The ones who want to level the Middle East and the Muslim world are an extreme fringe element.
Our problem is, as Edmund Burke said, not the people who want to do evil but the good people who do nothing.
We have to find some way to educate the general American public on what Islam is, what the Middle East is about, what the history of the Middle East is, both recent and long-term.
And we have to really counter some of the particularly destructive stereotypes and mythologies.
For example, one of the worst is the idea that the dispute between the Israelis and the Palestinians is a religious dispute, in particular a religious dispute between Judaism and Islam.
This is wrong on so many levels.
For one thing, many of the Palestinians are Christians, and as a matter of fact, the Christians who are most harmed by Israeli policies.
Lost and unfortunately drowned out by this outrageous attack on the flotilla is the fact that the Israelis have cracked down on the Tent of Nations, a Christian group that tries to do interfaith peacemaking in Nablus, and has come down to tear down the buildings that they have put up there on the ground that they were built without a permit.

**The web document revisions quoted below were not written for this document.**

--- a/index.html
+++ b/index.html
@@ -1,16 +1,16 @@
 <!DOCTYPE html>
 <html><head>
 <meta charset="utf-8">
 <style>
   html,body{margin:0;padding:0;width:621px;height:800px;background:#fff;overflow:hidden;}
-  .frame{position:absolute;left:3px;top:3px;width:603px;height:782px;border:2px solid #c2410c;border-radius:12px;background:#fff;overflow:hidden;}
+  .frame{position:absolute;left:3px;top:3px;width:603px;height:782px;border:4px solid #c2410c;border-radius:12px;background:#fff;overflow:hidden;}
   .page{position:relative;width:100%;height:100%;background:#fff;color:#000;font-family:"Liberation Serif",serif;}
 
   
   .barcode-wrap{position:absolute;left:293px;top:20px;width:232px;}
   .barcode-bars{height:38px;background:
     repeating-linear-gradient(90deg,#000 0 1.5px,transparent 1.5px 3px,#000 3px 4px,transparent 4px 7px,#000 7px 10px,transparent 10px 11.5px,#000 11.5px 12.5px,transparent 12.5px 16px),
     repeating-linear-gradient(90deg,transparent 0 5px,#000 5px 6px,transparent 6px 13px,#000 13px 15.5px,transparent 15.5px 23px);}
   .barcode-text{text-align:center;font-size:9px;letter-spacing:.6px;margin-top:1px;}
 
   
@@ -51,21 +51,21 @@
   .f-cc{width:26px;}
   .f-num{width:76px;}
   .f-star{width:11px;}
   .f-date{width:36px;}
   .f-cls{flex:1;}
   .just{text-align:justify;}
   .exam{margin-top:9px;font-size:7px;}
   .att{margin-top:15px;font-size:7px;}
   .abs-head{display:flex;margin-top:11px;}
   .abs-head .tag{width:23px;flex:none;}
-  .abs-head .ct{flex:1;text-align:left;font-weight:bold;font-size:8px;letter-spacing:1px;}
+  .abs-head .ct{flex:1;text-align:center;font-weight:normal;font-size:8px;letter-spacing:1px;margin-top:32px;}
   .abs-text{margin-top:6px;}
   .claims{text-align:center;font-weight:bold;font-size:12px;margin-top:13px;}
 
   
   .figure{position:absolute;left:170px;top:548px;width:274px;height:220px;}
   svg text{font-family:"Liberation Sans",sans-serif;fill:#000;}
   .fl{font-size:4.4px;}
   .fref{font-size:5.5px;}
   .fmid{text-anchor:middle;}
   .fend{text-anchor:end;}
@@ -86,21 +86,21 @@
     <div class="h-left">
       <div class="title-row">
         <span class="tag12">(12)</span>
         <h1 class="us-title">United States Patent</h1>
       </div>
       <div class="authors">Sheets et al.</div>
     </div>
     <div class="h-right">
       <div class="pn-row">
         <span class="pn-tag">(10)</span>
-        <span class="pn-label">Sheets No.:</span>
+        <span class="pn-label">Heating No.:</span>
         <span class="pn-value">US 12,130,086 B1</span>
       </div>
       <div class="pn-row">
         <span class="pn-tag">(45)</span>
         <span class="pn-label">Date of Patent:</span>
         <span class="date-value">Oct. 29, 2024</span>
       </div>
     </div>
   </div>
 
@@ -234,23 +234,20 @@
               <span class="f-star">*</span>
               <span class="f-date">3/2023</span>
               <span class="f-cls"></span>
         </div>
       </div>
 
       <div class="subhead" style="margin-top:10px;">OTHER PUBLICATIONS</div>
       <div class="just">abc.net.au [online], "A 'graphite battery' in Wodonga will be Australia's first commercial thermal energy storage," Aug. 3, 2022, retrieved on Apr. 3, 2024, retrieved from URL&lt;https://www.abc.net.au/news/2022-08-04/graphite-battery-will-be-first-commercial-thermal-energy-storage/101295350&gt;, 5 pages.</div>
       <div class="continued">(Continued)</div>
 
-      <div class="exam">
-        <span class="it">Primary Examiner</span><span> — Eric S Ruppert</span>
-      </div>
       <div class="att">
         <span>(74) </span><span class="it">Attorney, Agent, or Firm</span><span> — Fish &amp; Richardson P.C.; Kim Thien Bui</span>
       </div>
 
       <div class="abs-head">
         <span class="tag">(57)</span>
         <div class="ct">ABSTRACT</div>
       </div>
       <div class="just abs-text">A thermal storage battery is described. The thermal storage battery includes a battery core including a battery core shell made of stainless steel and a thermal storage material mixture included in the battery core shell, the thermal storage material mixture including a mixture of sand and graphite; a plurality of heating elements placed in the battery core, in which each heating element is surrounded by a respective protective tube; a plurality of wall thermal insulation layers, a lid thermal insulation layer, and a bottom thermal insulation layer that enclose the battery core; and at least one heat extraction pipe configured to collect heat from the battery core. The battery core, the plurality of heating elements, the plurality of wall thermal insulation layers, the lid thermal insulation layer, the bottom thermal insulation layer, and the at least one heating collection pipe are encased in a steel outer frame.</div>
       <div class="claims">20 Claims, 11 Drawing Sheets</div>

Which of course is true, they were built without a permit, because Christians, like Muslims, are not allowed to have permits to build in Israel.
Only the Jews are allowed to build.
This is something that you would think would be of interest to Christian Americans, and yet Christian Americans are totally oblivious of this.
The war between the Palestinians and the Israelis is a war over land, and a war over self-determination.
The religious aspect is only an incidental one, and the religious aspect is not strictly between Jews and Muslims, but is pretty much between the Ashkenazi Jewish elite who control Israel and everybody else.
Well, you know, it's funny.
It used to always be, throughout history, the Christians versus the Jews and the Muslims.
But now the Christians are on the side of the Jews against the Muslims, it seems like.
Well, only the American Christians.
I mean, I assure you the Palestinian Christians are not.
And again, if you will look at the commentary around the world about what's going on with regard to the current or the recent events, you will see.
In fact, I was listening the other day just to the BBC broadcast of the debate in the House of Commons in England over what was happening and what the British response should be.
Now, I know that most Americans do not listen to the BBC, and that's too bad, because they would have been shocked, absolutely shocked, because the range of opinions, and there of course was a range of opinions, it is a British parliament, but the range of opinions was so divorced from what you hear from the United States to a range from those who are saying, well, clearly what Israel did was wrong, but we remain sympathetic to the state of Israel, and we want to put it in a certain context, to those who are saying this is absolutely outrageous, uncivilized behavior, and Britain has to be even more forceful than it has been in denouncing it.
Yeah, well, it really is, it's just like, I'm sure you saw the clip of Glenn Greenwald on MSNBC the other day, where he just puts the Pravda to the rest of the media, just the fact that he had five minutes on there to tell the truth straight, a Finkelstein-level owning, it was described as on my Facebook page by one of the guys who saw it, all it did was just put the lie to the rest of it, and it really is amazing the contrast between an honest discussion of Israel and Palestine and the rest of the media, but now, so we're about out of time here, Dean, I'll go ahead and let you go, but I do want to emphasize that your institute here, Minaret of Freedom Institute, at minaret.org, is about the nexus between libertarianism and Islam, individualism and Islam, and it's the subject of an interview we've done in the past and one that we need to do again in the future, very interesting to me, and I think will help open up a lot of people's minds, so let me just let you go with thanks for your time on the show today.
Thank you, Scott.
All right, everybody, that is Dean Ahmed from minaret.org.